At present, our product is of great benefits to employers. I also want to see it be equally of benefit to coders - it really seems to me that the current process of recruiting coders suits certain personality traits, people who are outgoing, confident in their abilities, and so on. But doesn't suit people who are more a bit more introverted or not as good at selling themselves. So, I would like to see provenCoder help level the playing field in this regard.
Secondly, we found when we spoke to both coders and employers, about this current process of doing telephone technical interviews, we realised that people have been known to game the typical recruitment systems, the use of telephone technical interviews for example. What I mean by that is that some candidates get a relation or a friend to take the technical interview call and get them through rounds of interviews. That can mean that developers are losing out on an opportunity.

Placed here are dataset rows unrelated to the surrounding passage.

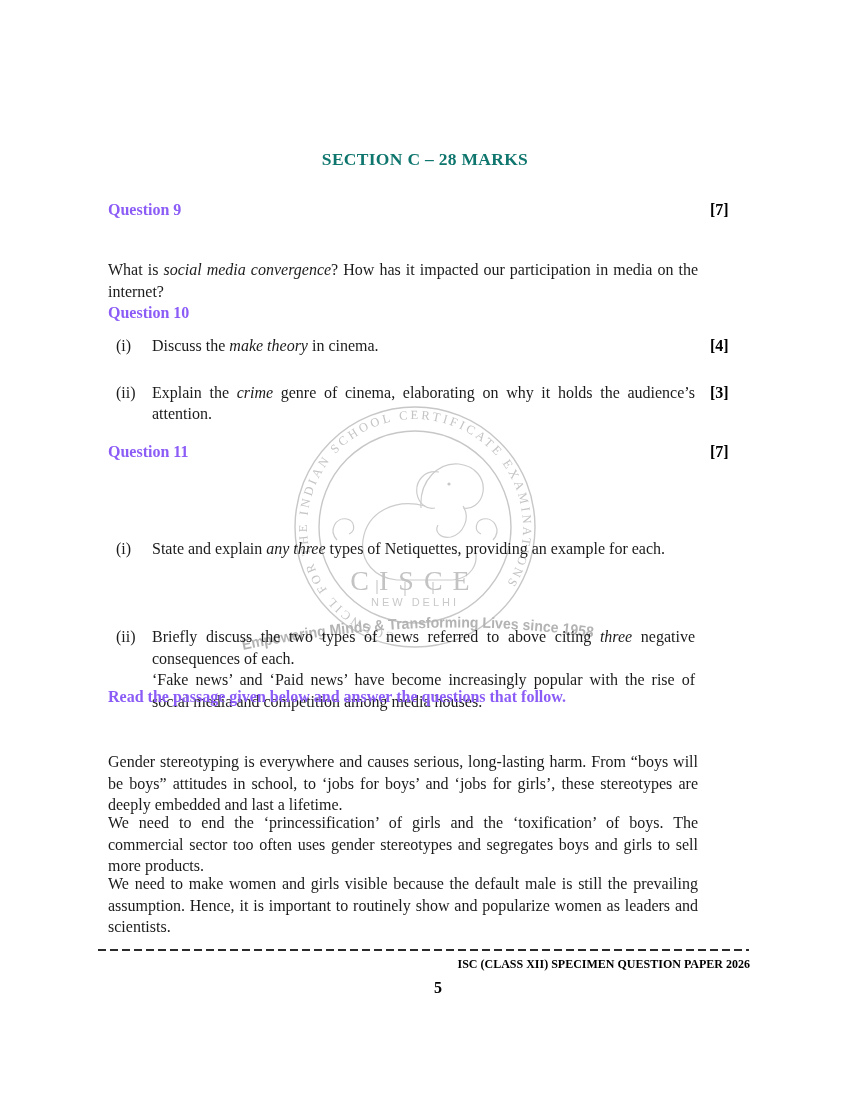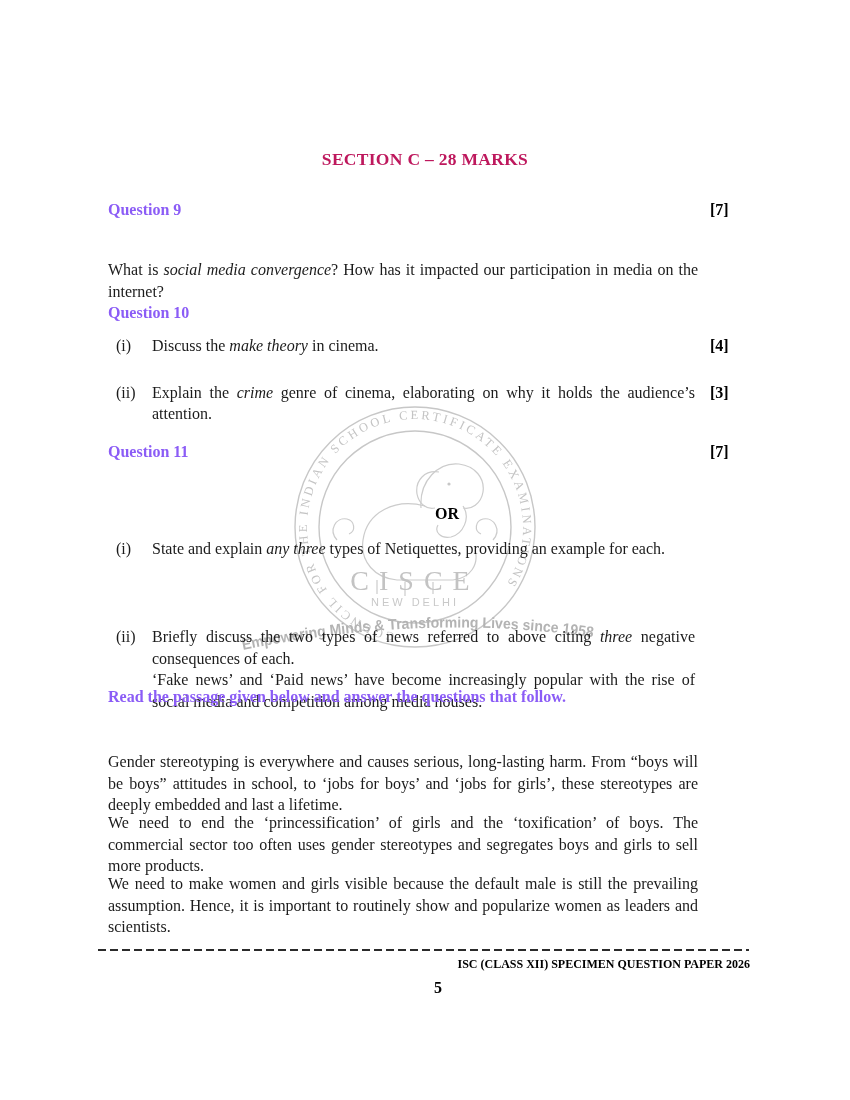"SECTION C – 28 MARKS" .section-title { color: #be185d -> #0f766e }
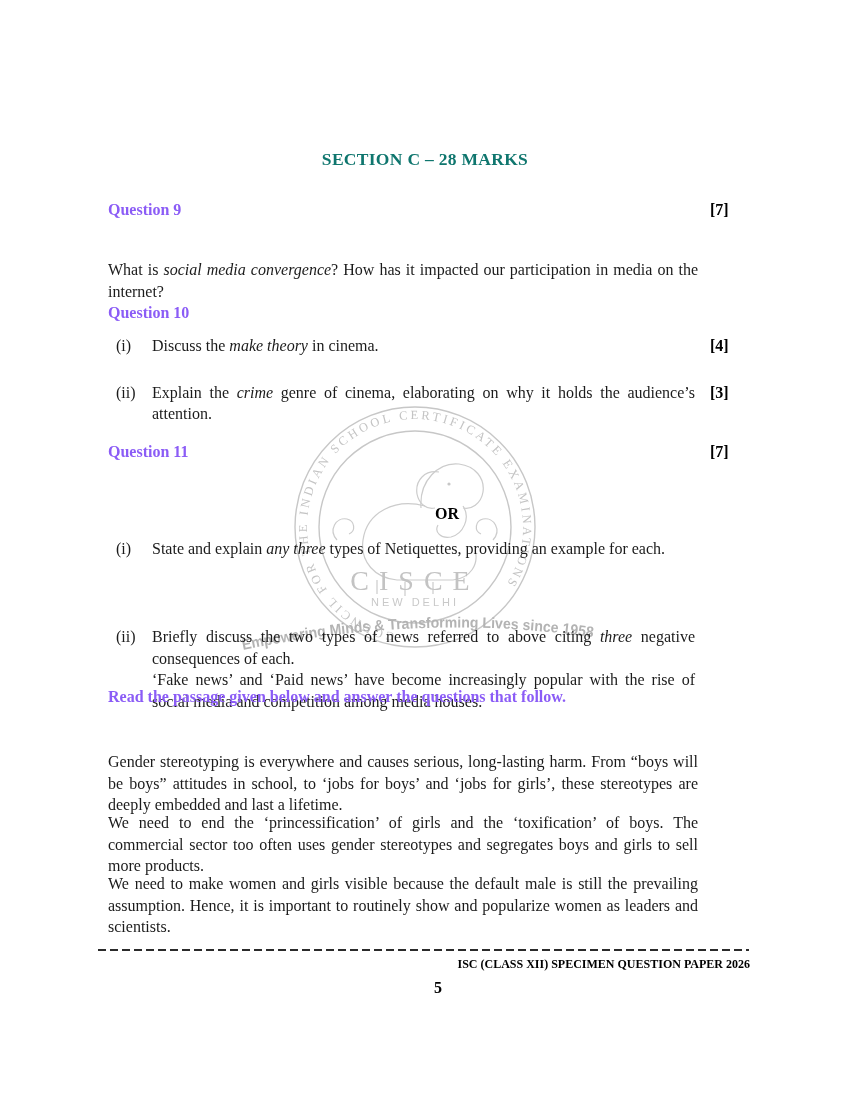"OR" div.abs { html: <div>OR</div> -> none }
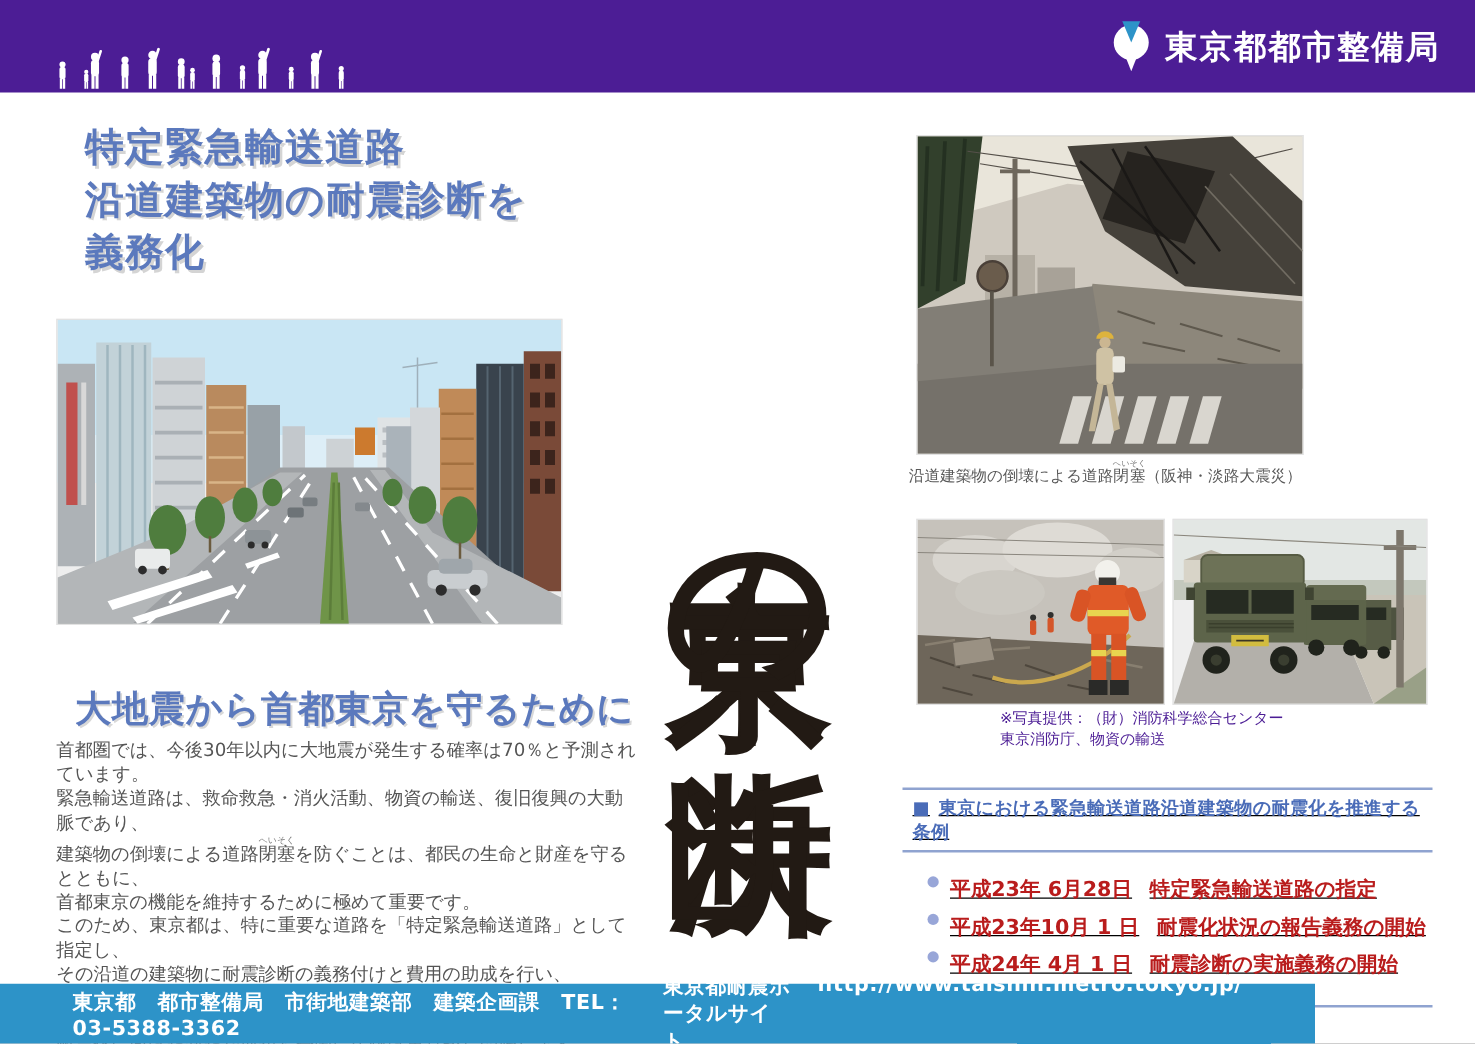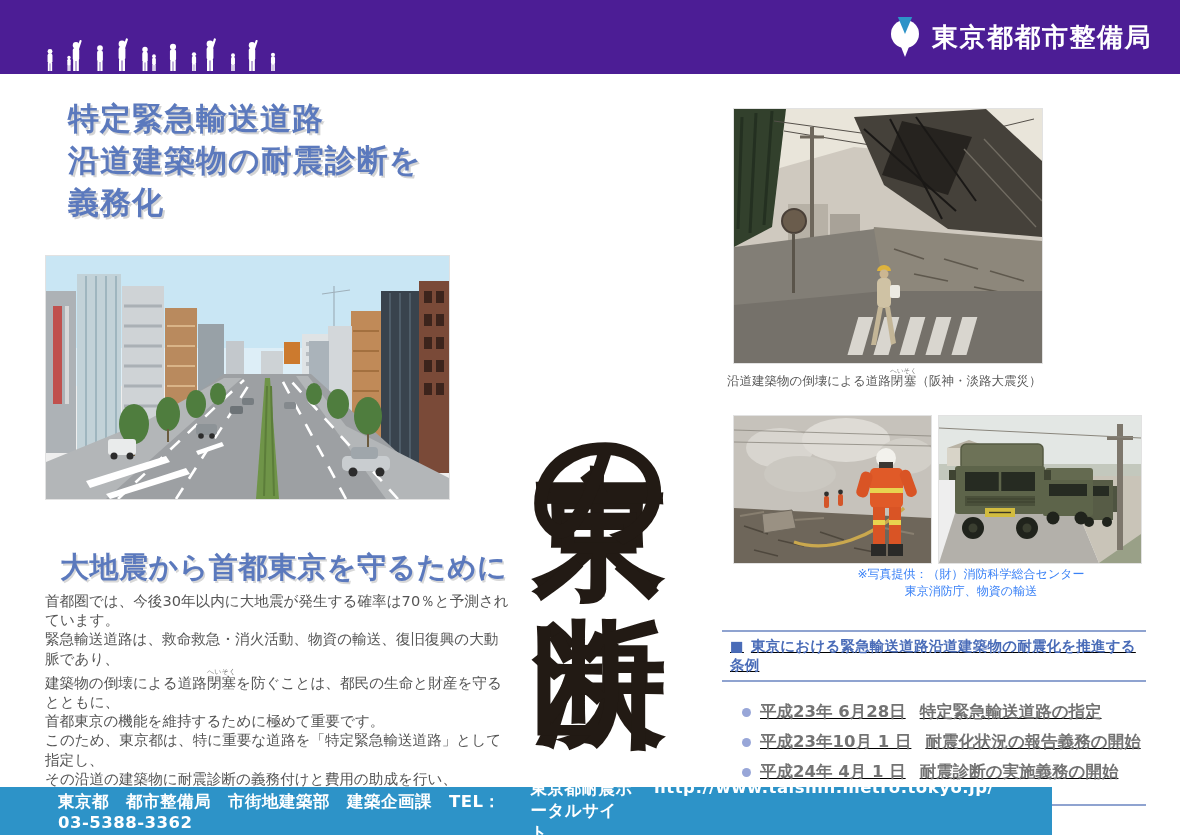"※写真提供：（財）消防科学総合センター" .credit { color: #3b82f6 -> #4c1d95; text-align: center -> left }
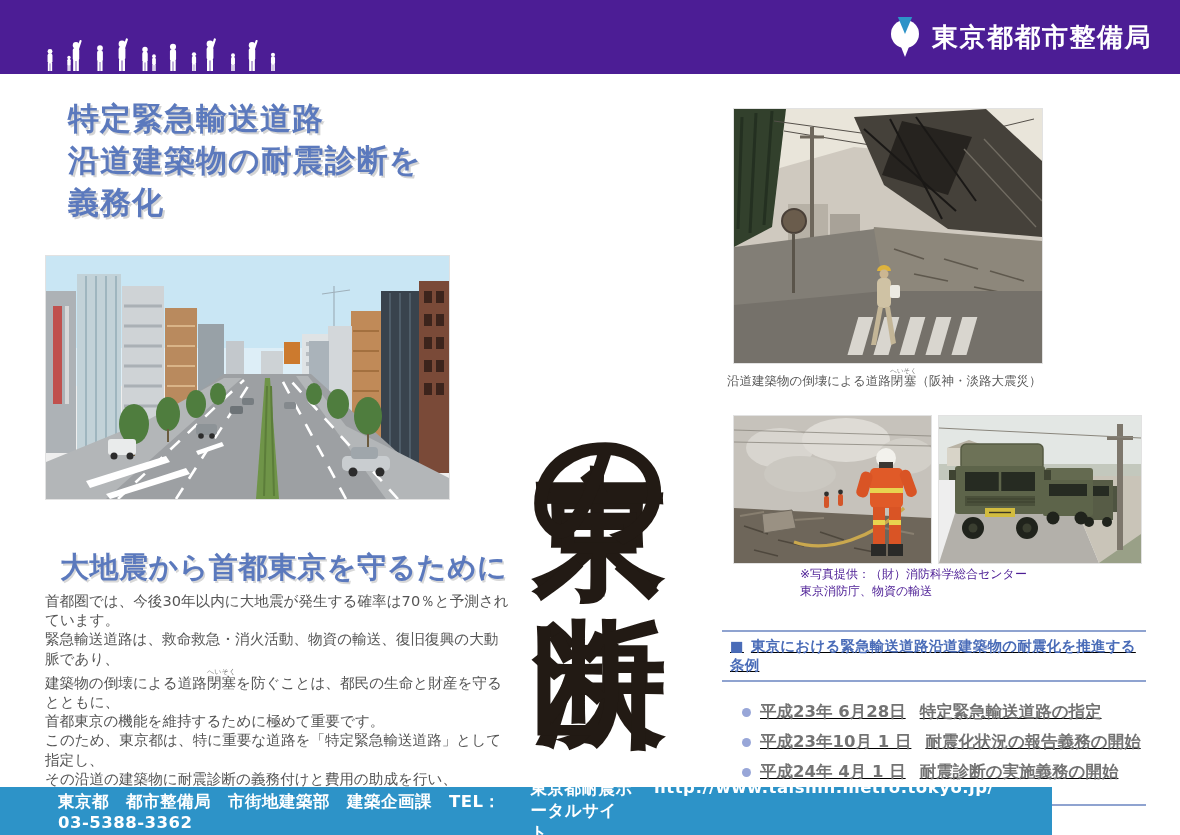"平成23年 6月28日" .ord-item { align-items: center -> none; color: #737373 -> #b91c1c }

By improving the way both employers and coders approach technical recruitment, by shifting the focus on to the skills of the coders and not their ability to sway an interview, I really believe that we can dramatically shake up the tech recruiting process. There is a serious skills shortage out there at the moment and the faster companies can identify the best people for their vacant roles, and the faster that coders can successfully apply for those roles that recognise and reward their strengths, the better for everyone. I honestly believe that provenCoder offers a win-win solution for everyone.